**The data:**
====================

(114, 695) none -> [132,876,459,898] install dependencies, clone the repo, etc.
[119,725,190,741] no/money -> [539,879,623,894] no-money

====================

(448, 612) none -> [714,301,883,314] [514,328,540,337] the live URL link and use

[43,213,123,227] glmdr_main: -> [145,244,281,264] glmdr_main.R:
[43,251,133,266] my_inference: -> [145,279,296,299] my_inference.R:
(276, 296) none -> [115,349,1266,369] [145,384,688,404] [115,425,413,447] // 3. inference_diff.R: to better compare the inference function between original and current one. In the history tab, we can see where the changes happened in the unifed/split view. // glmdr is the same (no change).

====================

**Task description:** Return only the lines between the one holding "[43,213,123,227] glmdr_main: ->" and the one holding "(276, 296) none", inclusive, exactly as they appear above.

**Exercise solution:**
[43,213,123,227] glmdr_main: -> [145,244,281,264] glmdr_main.R:
[43,251,133,266] my_inference: -> [145,279,296,299] my_inference.R:
(276, 296) none -> [115,349,1266,369] [145,384,688,404] [115,425,413,447] // 3. inference_diff.R: to better compare the inference function between original and current one. In the history tab, we can see where the changes happened in the unifed/split view. // glmdr is the same (no change).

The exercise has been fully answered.